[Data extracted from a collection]
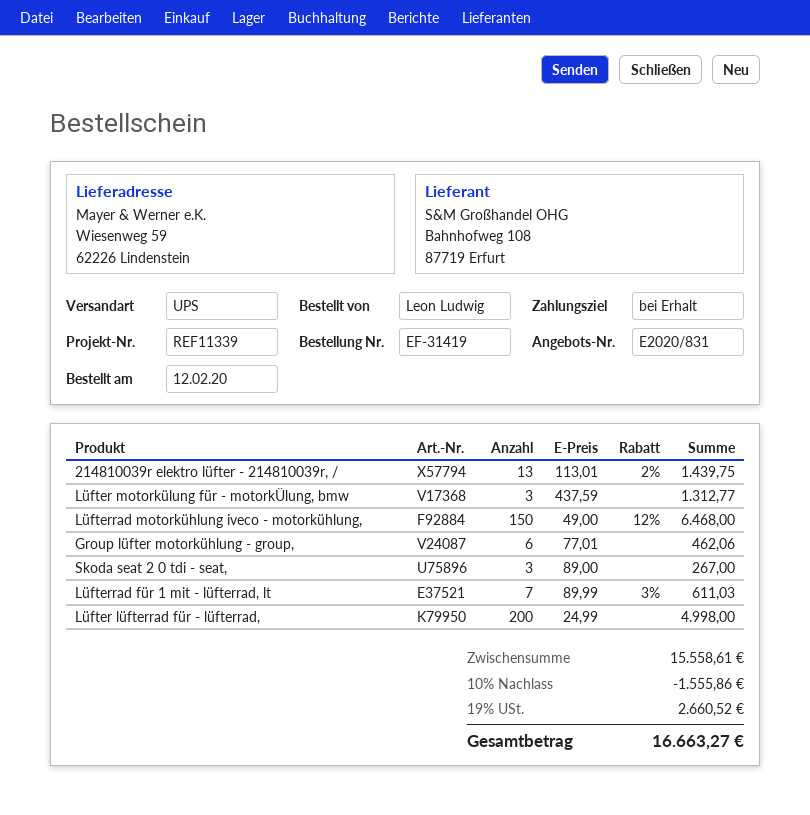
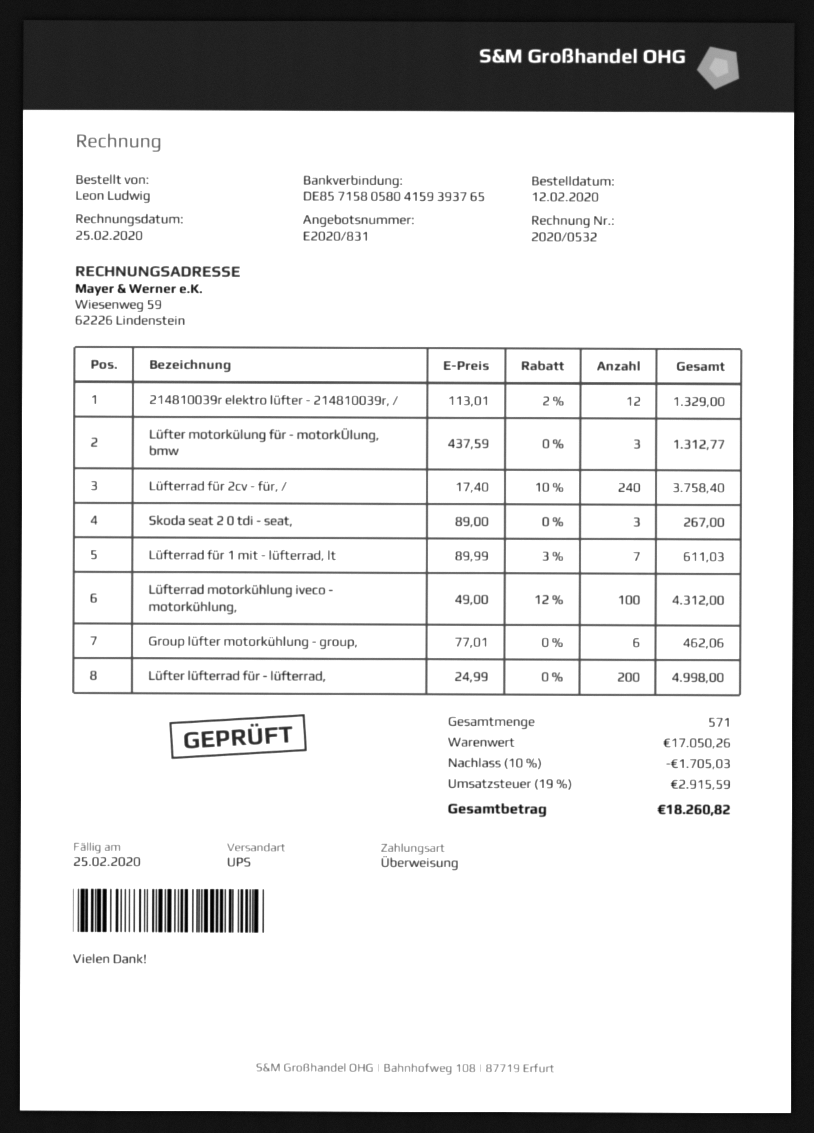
214810039r elektro lüfter - 214810039r, /: 13 x 113.01 - 2% = 1439.75 -> 12 x 113.01 - 2% = 1329.00
Lüfterrad motorkühlung iveco - motorkühlung,: 150 x 49.00 - 12% = 6468.00 -> 100 x 49.00 - 12% = 4312.00
Lüfterrad für 2cv - für, /: none -> 240 x 17.40 - 10% = 3758.40
subtotal: 15558.61 -> 17050.26
discount: 10% = 1555.86 -> 10% = 1705.03
tax: 19% = 2660.52 -> 19% = 2915.59
total: 16663.27 -> 18260.82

TRY IT:
Where does "Lüfterrad" occur in the data? Copy each line that has it.

OUTPUT:
Lüfterrad motorkühlung iveco - motorkühlung,: 150 x 49.00 - 12% = 6468.00 -> 100 x 49.00 - 12% = 4312.00
Lüfterrad für 2cv - für, /: none -> 240 x 17.40 - 10% = 3758.40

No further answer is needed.